**TASK OBJECTIVE:** Exactly as written, give again the line with "- ☐ add custom snippets" and all subsequent lines through the end of the records.

**INPUT DATA:**
★ ★ ★ ★ ★

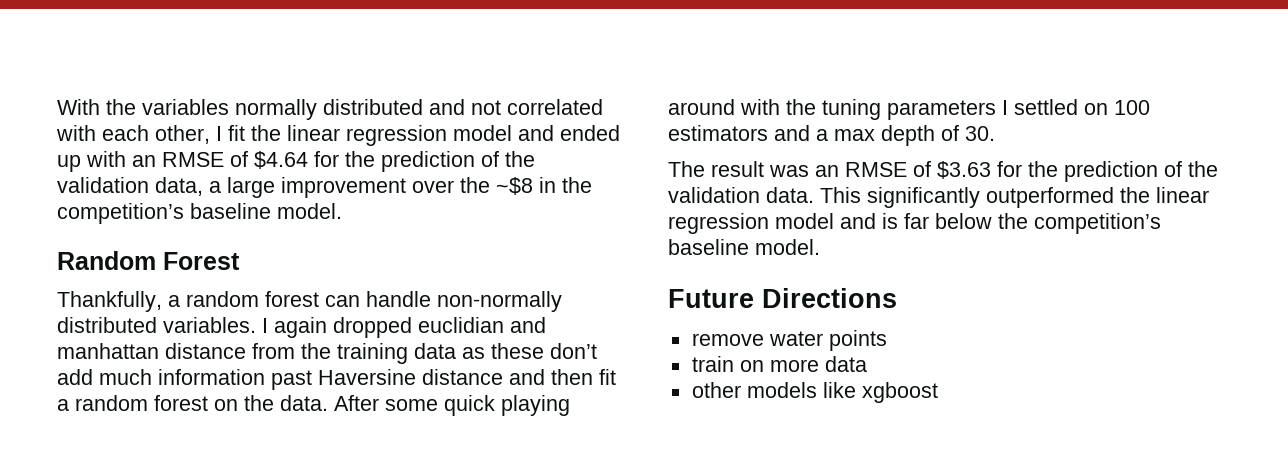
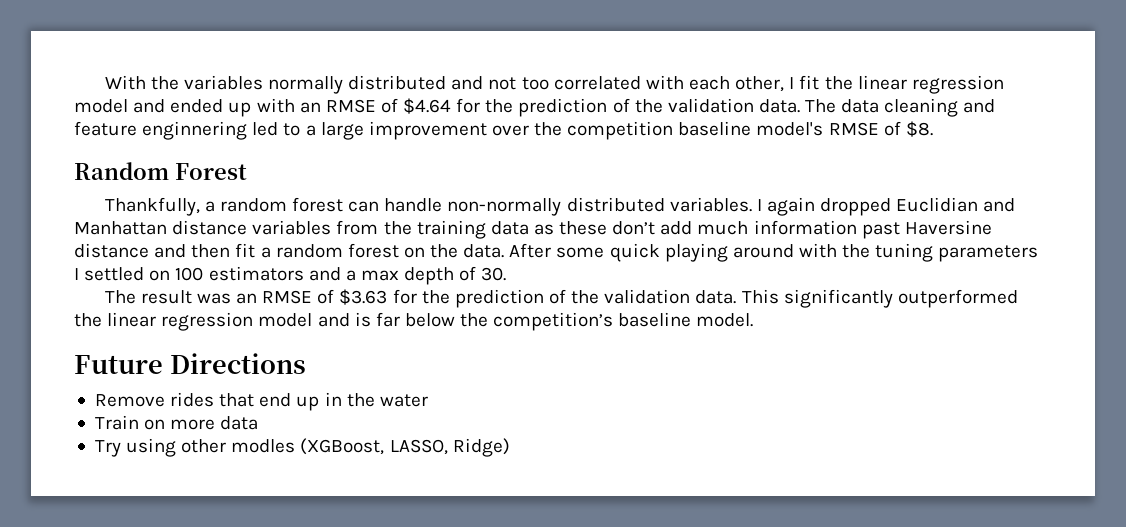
- With the variables normally distributed and not correlated with each other, I fit the linear regression model and ended up with an RMSE of $4.64 for the prediction of the validation data, a large improvement over the ~$8 in the competition’s baseline model.
+ With the variables normally distributed and not too correlated with each other, I fit the linear regression model and ended up with an RMSE of $4.64 for the prediction of the validation data. The data cleaning and feature enginnering led to a large improvement over the competition baseline model's RMSE of $8.
- I again dropped euclidian and manhattan distance from the training data as these don’t add much information past Haversine distance and then fit a random forest on the data.
+ I again dropped Euclidian and Manhattan distance variables from the training data as these don’t add much information past Haversine distance and then fit a random forest on the data.
- remove water points
- train on more data
+ Remove rides that end up in the water
+ Train on more data
- other models like xgboost
+ Try using other modles (XGBoost, LASSO, Ridge)

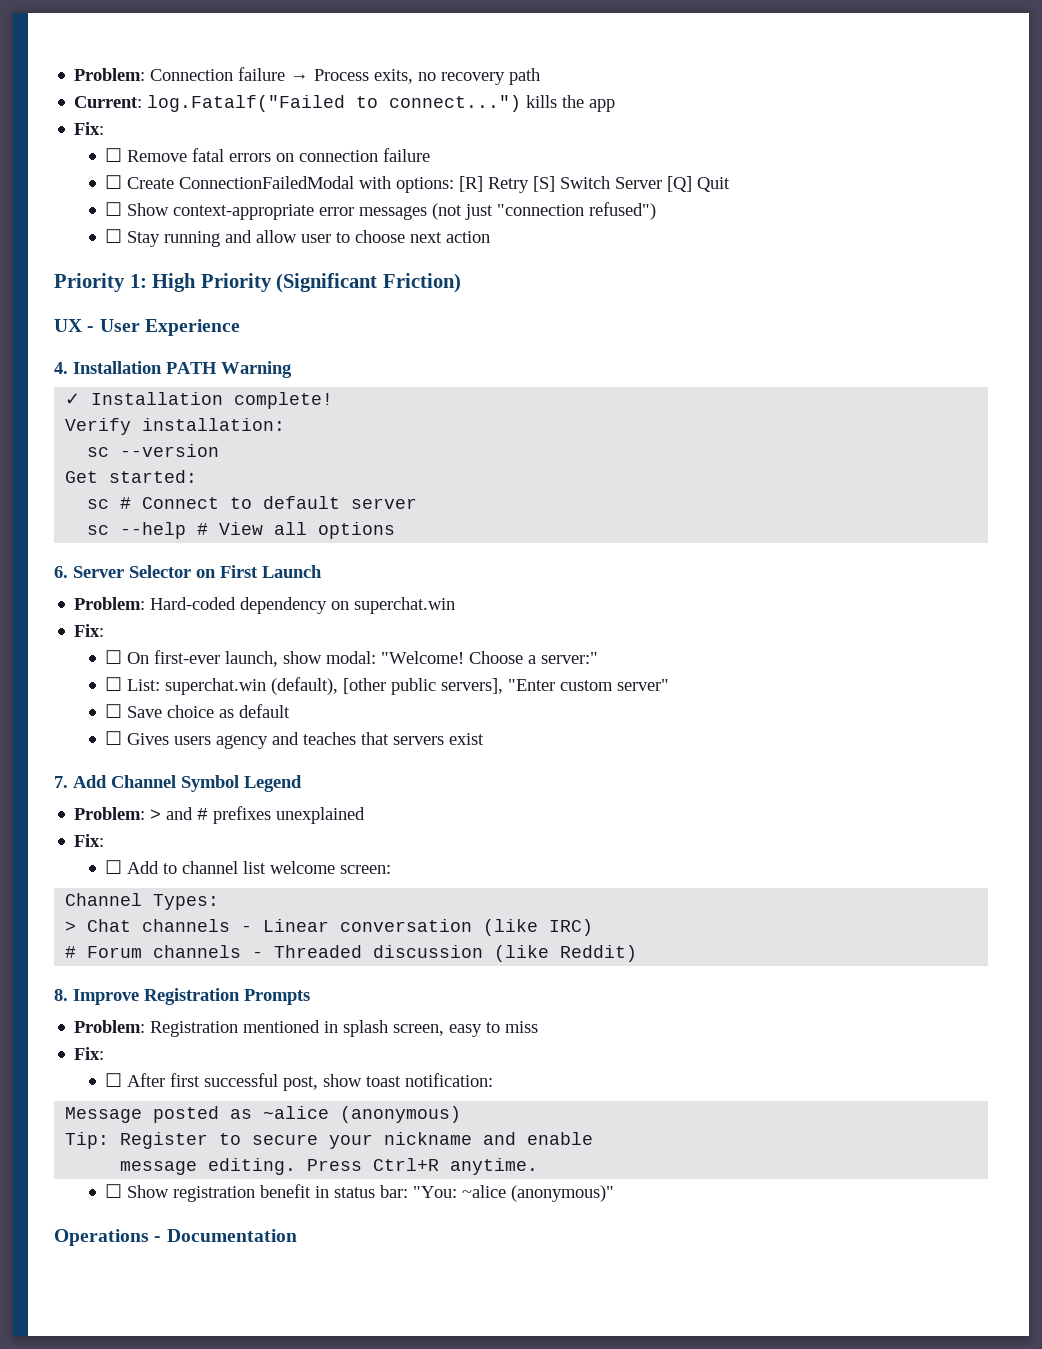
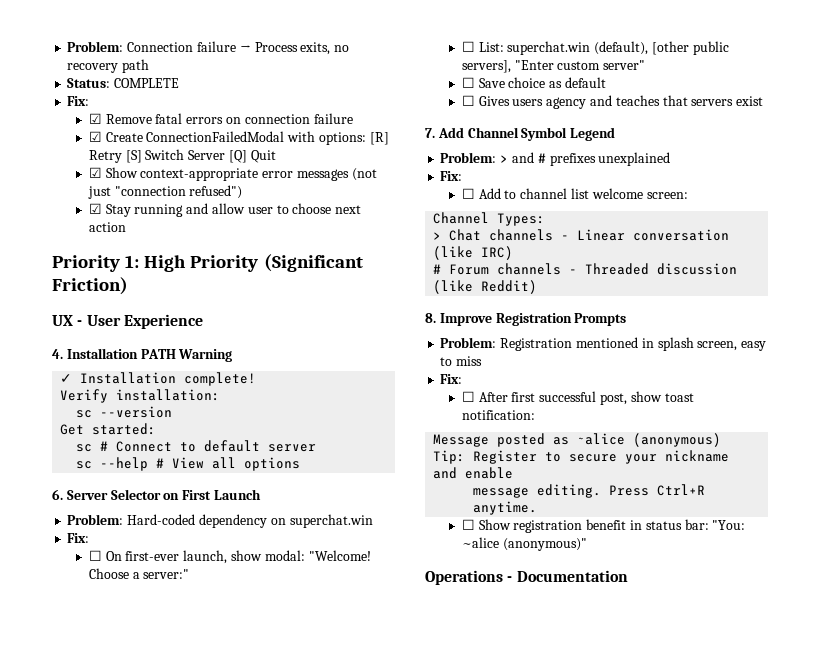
- Current: log.Fatalf("Failed to connect...") kills the app
+ Status: COMPLETE
  Fix:
- ☐ Remove fatal errors on connection failure
+ ☑ Remove fatal errors on connection failure
- ☐ Create ConnectionFailedModal with options: [R] Retry [S] Switch Server [Q] Quit
+ ☑ Create ConnectionFailedModal with options: [R] Retry [S] Switch Server [Q] Quit
- ☐ Show context-appropriate error messages (not just "connection refused")
+ ☑ Show context-appropriate error messages (not just "connection refused")
- ☐ Stay running and allow user to choose next action
+ ☑ Stay running and allow user to choose next action

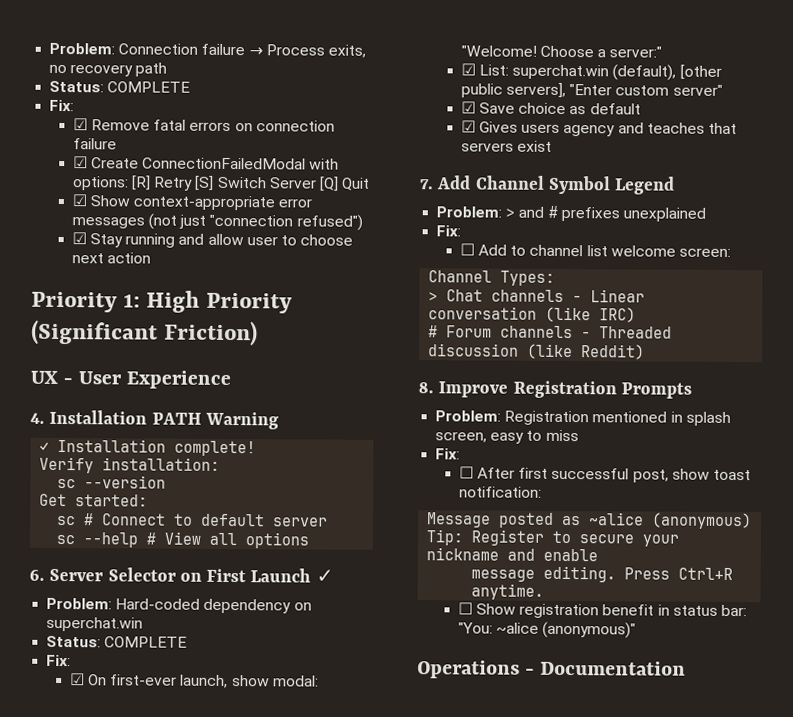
- 6. Server Selector on First Launch
+ 6. Server Selector on First Launch ✓
  Problem: Hard-coded dependency on superchat.win
+ Status: COMPLETE
  Fix:
- ☐ On first-ever launch, show modal: "Welcome!
+ ☑ On first-ever launch, show modal: "Welcome!
- ☐ List: superchat.win (default), [other public servers], "Enter custom server"
+ ☑ List: superchat.win (default), [other public servers], "Enter custom server"
- ☐ Save choice as default
+ ☑ Save choice as default
- ☐ Gives users agency and teaches that servers exist
+ ☑ Gives users agency and teaches that servers exist

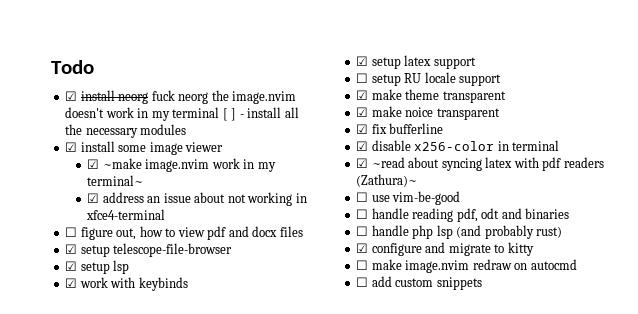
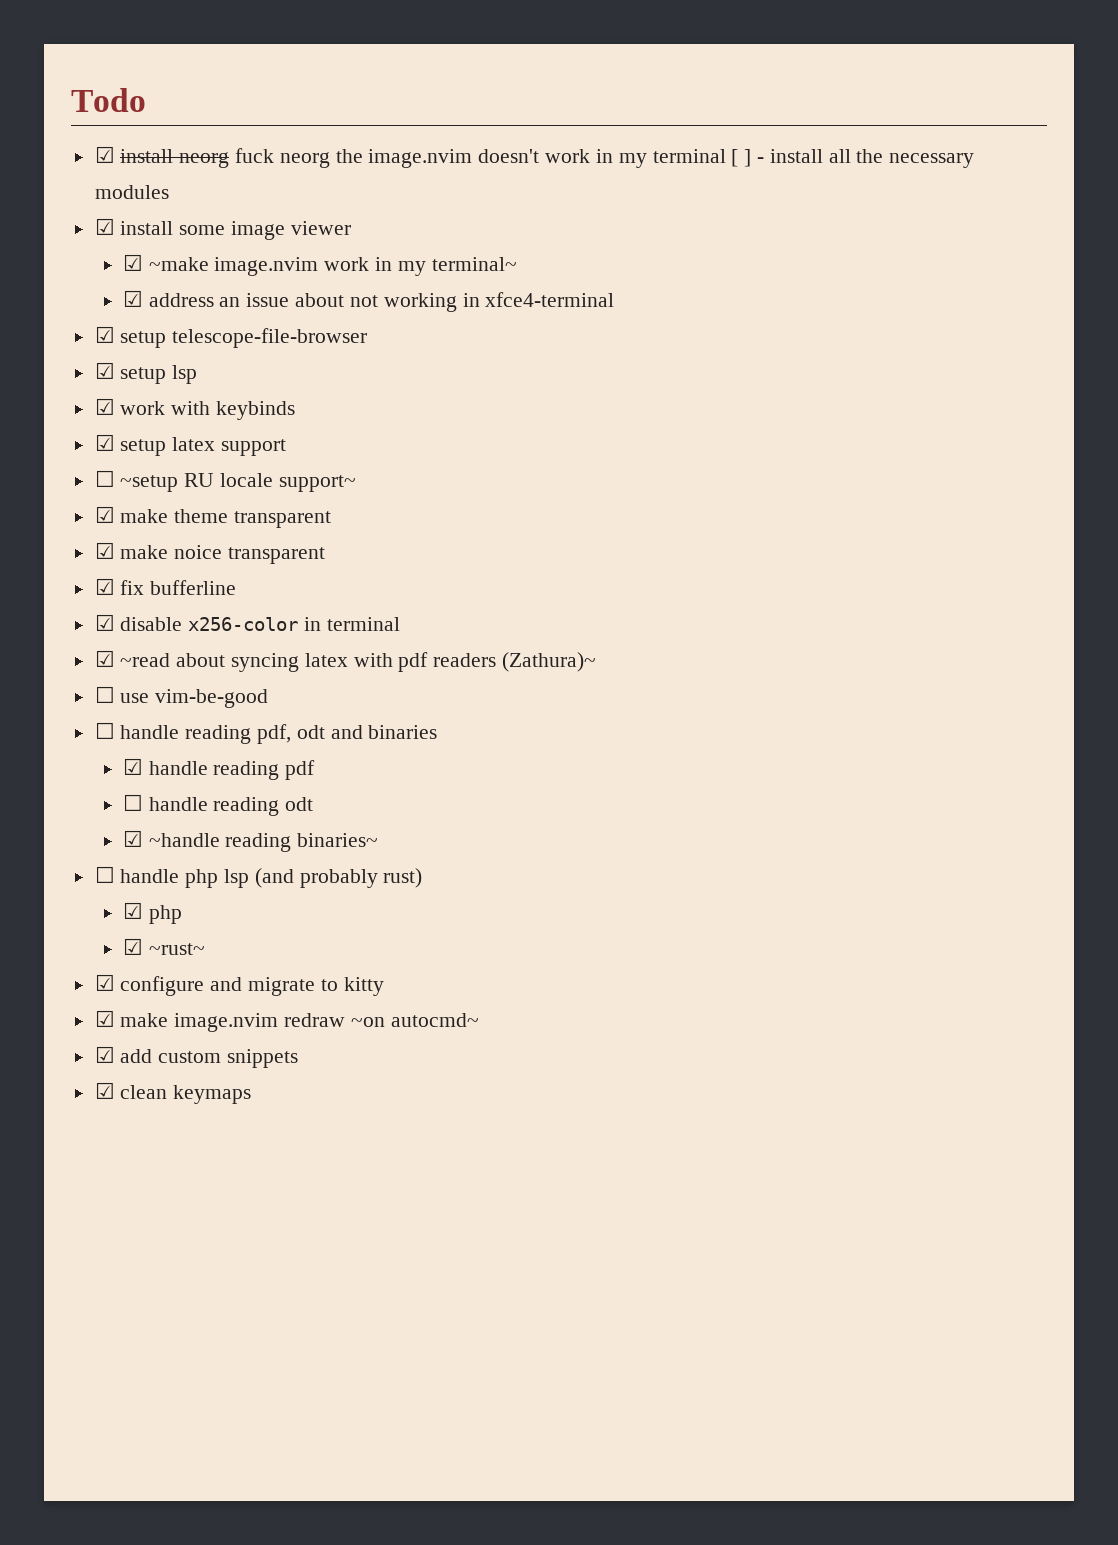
- ☐ figure out, how to view pdf and docx files
- ☐ setup RU locale support
+ ☐ ~setup RU locale support~
+ ☑ handle reading pdf
+ ☐ handle reading odt
+ ☑ ~handle reading binaries~
+ ☑ php
+ ☑ ~rust~
- ☐ make image.nvim redraw on autocmd
- ☐ add custom snippets
+ ☑ make image.nvim redraw ~on autocmd~
+ ☑ add custom snippets
+ ☑ clean keymaps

★ ★ ★ ★ ★

**WORKED SOLUTION:**
- ☐ add custom snippets
+ ☑ make image.nvim redraw ~on autocmd~
+ ☑ add custom snippets
+ ☑ clean keymaps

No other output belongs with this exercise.